United States District Court, S.D. Florida

August 20, 2019

Mary Ann Murphy and others, Plaintiffs,
v.
Carnival Corporation and others, Defendants.

          ORDER ON DEFENDANT'S MOTION TO DISMISS

          ROBERT N. SCOLA, JR., UNITED STATES DISTRICT JUDGE

         This matter is before the Court on Defendant Carnival Corporation's partial motion to dismiss the Plaintiff's complaint. (ECF No. 14.) The Plaintiff has filed a response (ECF No. 15) and the Defendant timely replied. (ECF No. 16.) Having considered the record, the parties submissions, and the applicable law, the Court grants in part and denies in part the Defendant's motion. (ECF No. 14.)

         I. Background

         The Plaintiff, Mary Ann Murphy, is the widow and personal representative of the Estate of the deceased, Daniel Murphy. (Amended Complaint at ¶ 2, ECF No. 6.) The Plaintiff is suing Carnival Corporation (“Carnival”) and the nurses and doctors (the “Medical Defendants”) that treated the deceased during his trip on Carnival's ship. According to the Plaintiff's complaint, the deceased was a passenger on the Defendant's vessel in May 2018. (Id. at ¶ 16.) On or about May 9-11, 2018, the deceased was taken to the ship's medical center with complaints of chest pain, discomfort, profuse sweating, chills, stomach ache, diarrhea, lethargy, and weakness. (Id. at ¶ 17.) At the medical center, the Medical Defendants examined and treated the deceased. According to the complaint, the Defendants failed to properly address his low temperature, blood pressure, and low pulse. (Id. at 18.) The electrocardiogram equipment used to measure his heart function was not working properly or was not being operated correctly by the Medical Defendants. (Id.) The Medical Defendants' sent the deceased back to his stateroom and he later suffered a fatal heart attack. According to the Plaintiff, the Defendants' failure to properly treat and diagnose the deceased led directly to his death. (Id. at ¶ 19.)

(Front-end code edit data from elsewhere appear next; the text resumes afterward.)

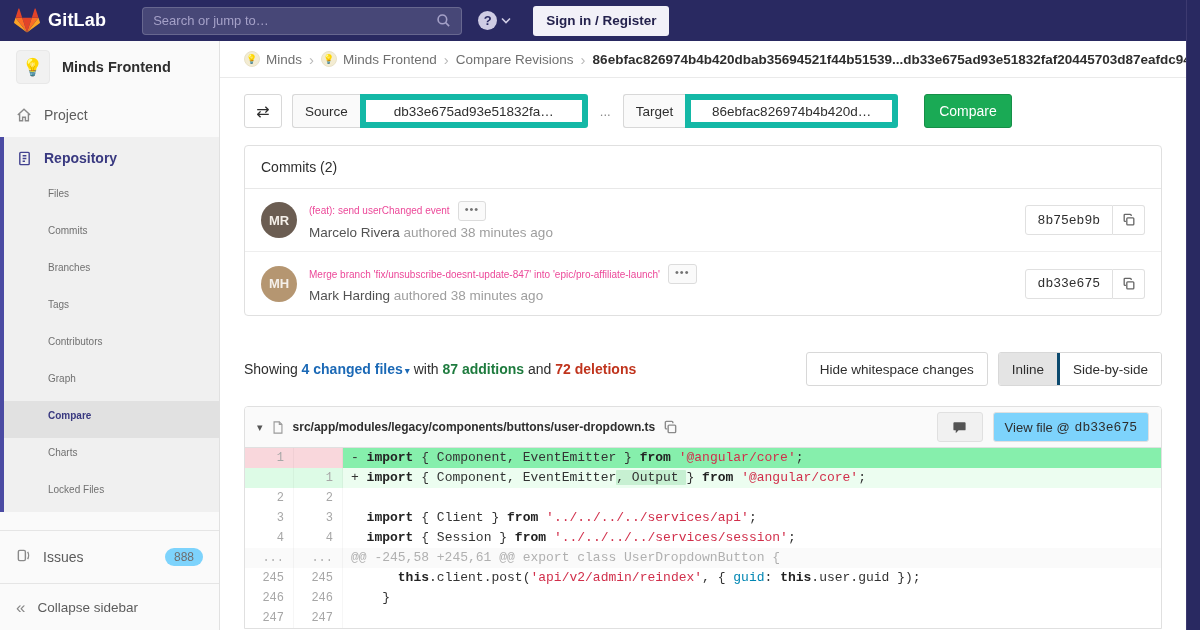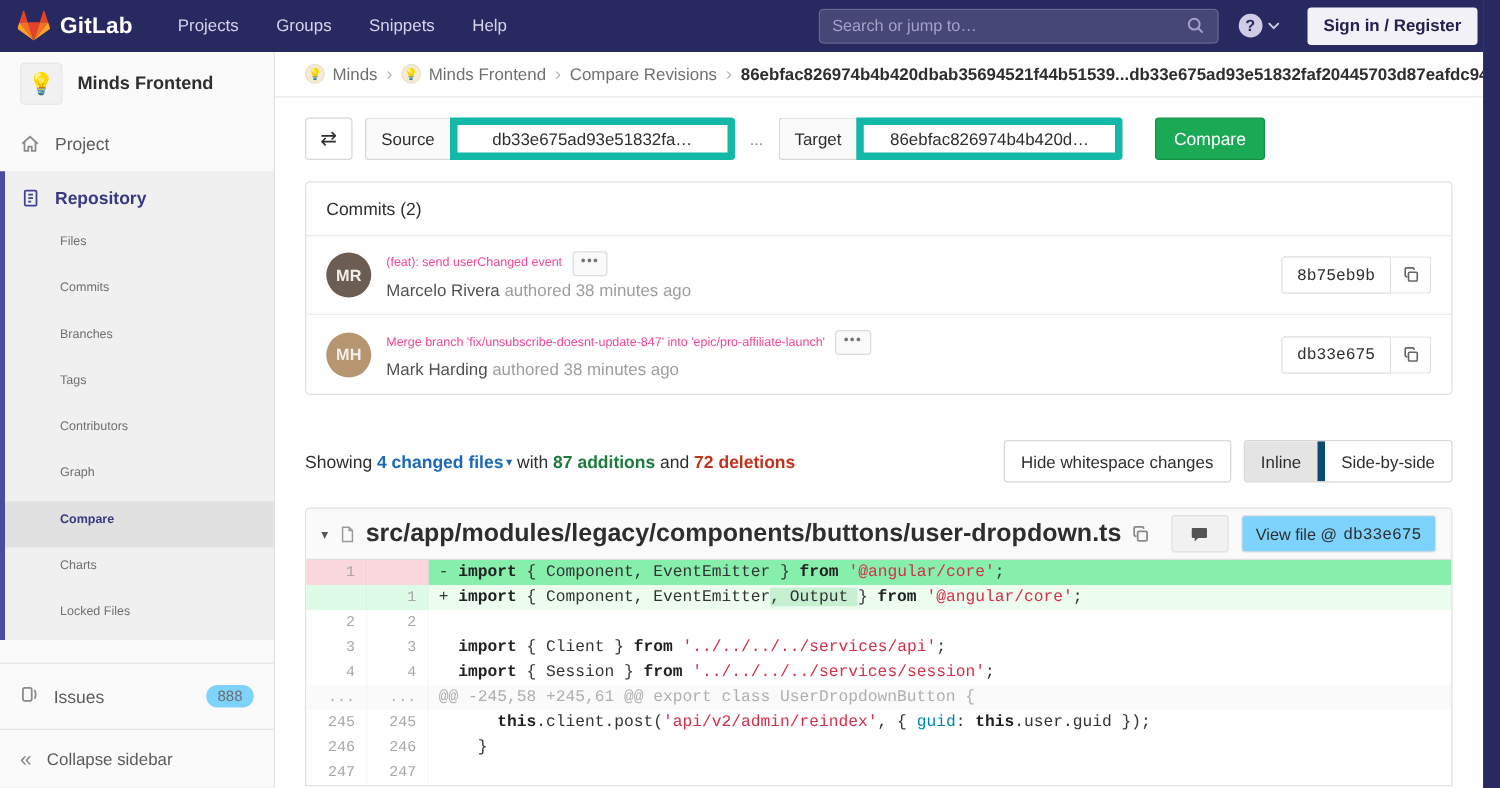--- a/index.html
+++ b/index.html
@@ -159,12 +159,6 @@
     </svg>
     <span class="brand-name">GitLab</span>
   </div>
-  <nav class="nav-links" id="nav-links">
-      <a class="nav-link">Projects</a>
-      <a class="nav-link">Groups</a>
-      <a class="nav-link">Snippets</a>
-      <a class="nav-link">Help</a>
-    </nav>
   <div class="nav-search">
     <input placeholder="Search or jump to…" style="">
     <svg width="15" height="15" viewBox="0 0 16 16">

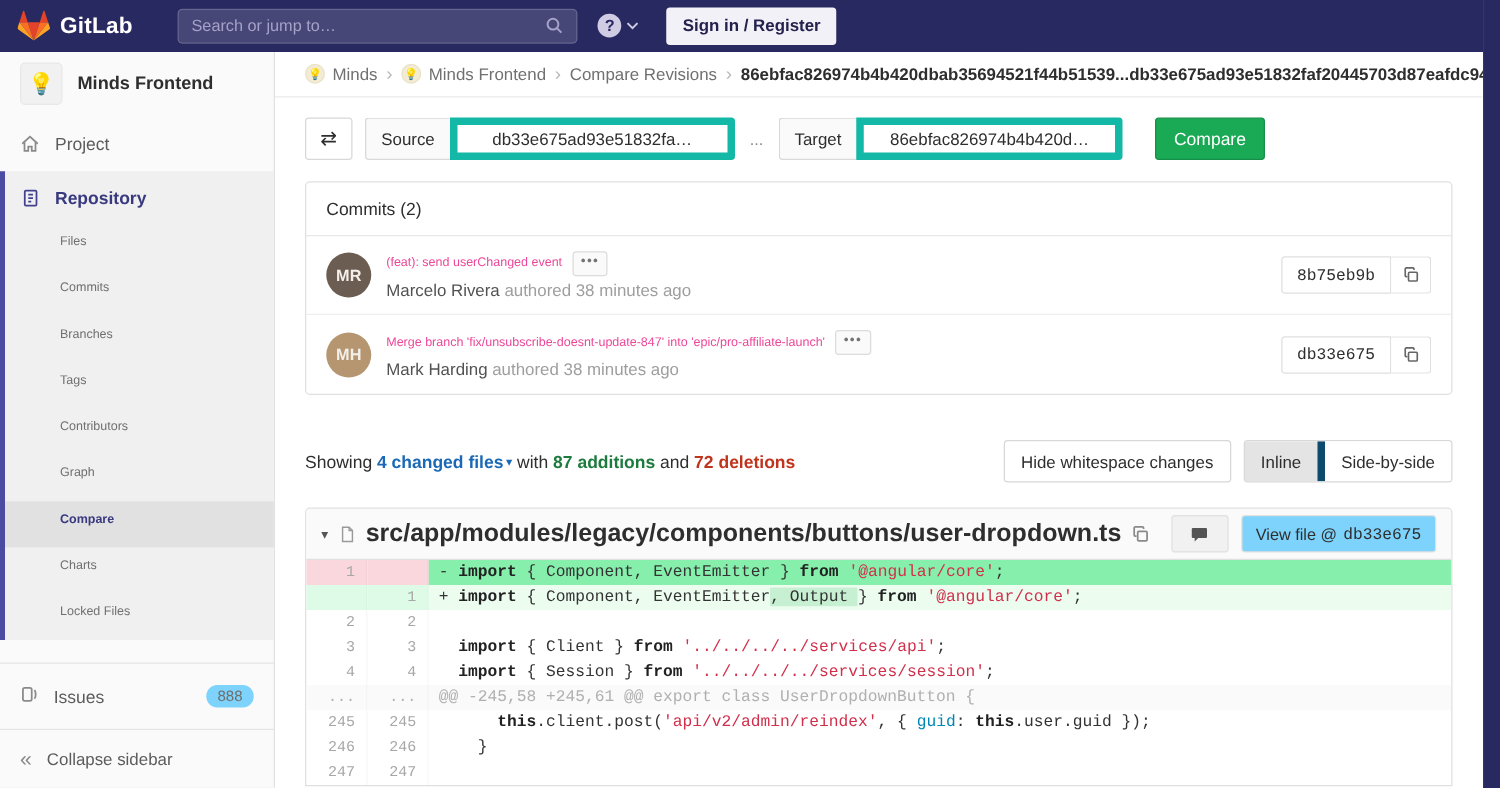--- a/index.html
+++ b/index.html
@@ -113,7 +113,7 @@
   .toggle-group { display:flex; border:1px solid #d8d8d8; border-radius:3px; overflow:hidden; height:34px; }
   .toggle-btn { background:#fff; border:none; padding:0 13px; font-size:13.5px; color:#2e2e2e; cursor:pointer;
     font-family:inherit; }
-  .toggle-btn.active { background:#e4e4e4; border-right:6px solid #0c4a6e; }
+  .toggle-btn.active { background:#e4e4e4; border-right:3px solid #0c4a6e; }
 
   
   .diff-panel { margin-top:20px; border:1px solid #e0e0e0; border-radius:4px 4px 0 0; background:#fff;

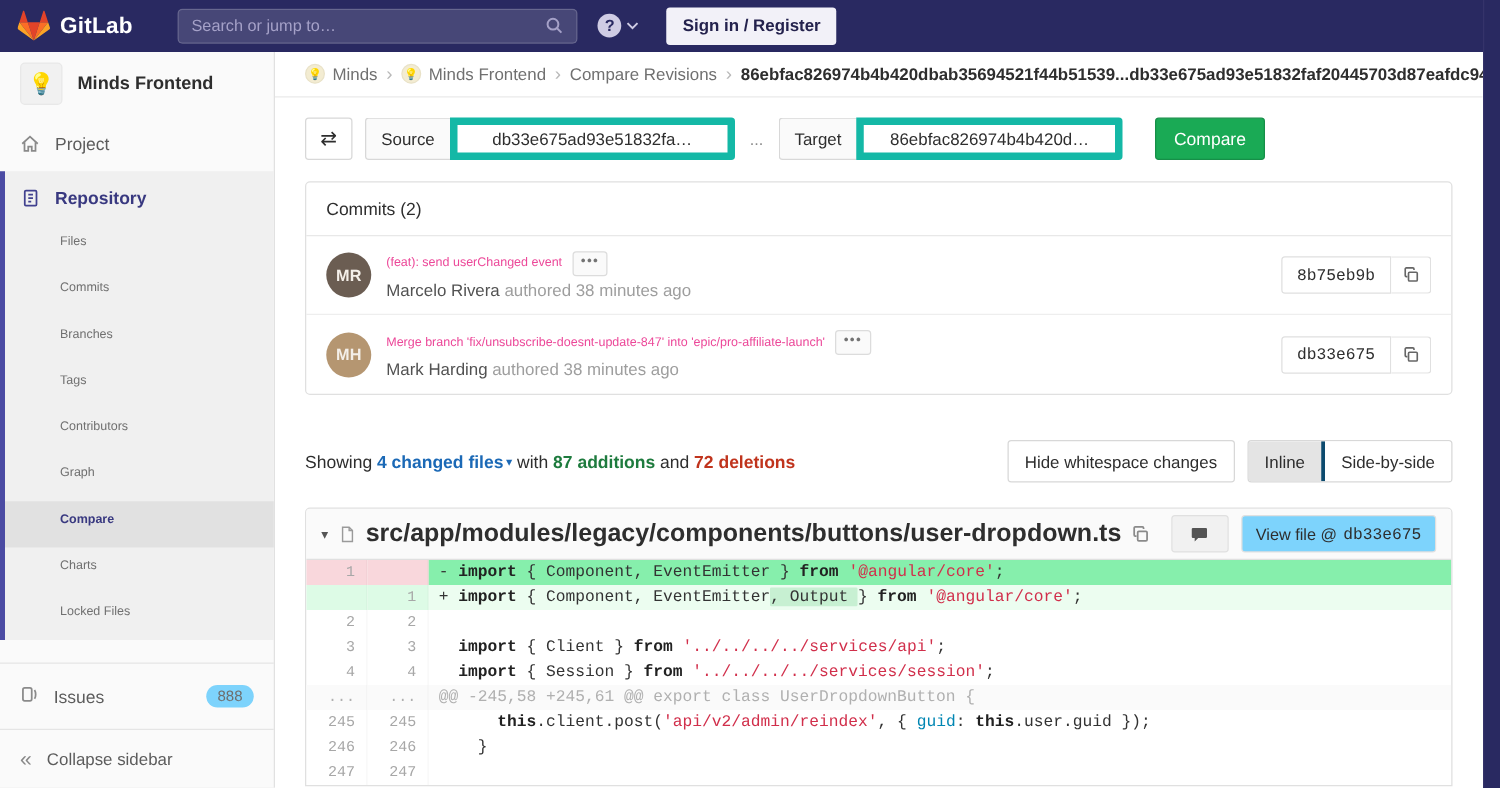--- a/index.html
+++ b/index.html
@@ -121,7 +121,7 @@
   .diff-header { background:#fafafa; border-bottom:1px solid #e0e0e0; height:41px; display:flex;
     align-items:center; padding:0 12px; gap:8px; }
   .diff-caret { font-size:11px; color:#555; cursor:pointer; }
-  .diff-path { font-weight:bold; font-size:20px; color:#2e2e2e; }
+  .diff-path { font-weight:bold; font-size:12px; color:#2e2e2e; }
   .diff-actions { margin-left:auto; display:flex; gap:10px; align-items:center; }
   .comment-btn { width:46px; height:30px; background:#f1f1f1; border:1px solid #e0e0e0; border-radius:3px;
     display:flex; align-items:center; justify-content:center; cursor:pointer; }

         II. Legal Standard

         A court considering a motion to dismiss, filed under Federal Rule of Civil Procedure 12(b)(6), must accept all allegations in the complaint as true, construing them in the light most favorable to the plaintiff. Pielage v. McConnell, 516 F.3d 1282, 1284 (11th Cir. 2008). Although a pleading need only contain a short and plain statement of the claim showing that the pleader is entitled to relief, a plaintiff must nevertheless articulate “enough facts to state a claim to relief that is plausible on its face.” Bell Atl. Corp. v. Twombly, 550 U.S. 544, 570 (2007). Faced with a motion to dismiss, a court should therefore “1) eliminate any allegations in the complaint that are merely legal conclusions; and 2) where there are well-pleaded factual allegations, ‘assume their accuracy and then determine whether they plausibly give rise to an entitlement to relief.'” Am. Dental Ass'n. v. Cigna Corp., 605 F.3d 1283, 1290 (11th Cir. 2010) (quoting Ashcroft v. Iqbal, 556 U.S. 662, 662 (2009)). “Regardless of the alleged facts, a court may dismiss a complaint on a dispositive issue of law.” Surgery Center of Viera, LLC v. Southeastern Surveying and Mapping Corp., No. 17-cv-754-orl-40TBS, 2018 WL 922202, at *3 (M.D. Fla. Jan. 31, 2018) (citations and quotations omitted).

         III. Analysis

         A. Count I

         The Defendant first moves to dismiss Count I for negligent hiring and retention. (ECF No. 14 at 5.) The Defendant argues that the Plaintiff has failed to allege ultimate facts sufficient to support her claims that the Medical Defendants were incompetent, and that Carnival was put on notice of the harmful propensities of the Medical Defendants. (Id. at 5-6.)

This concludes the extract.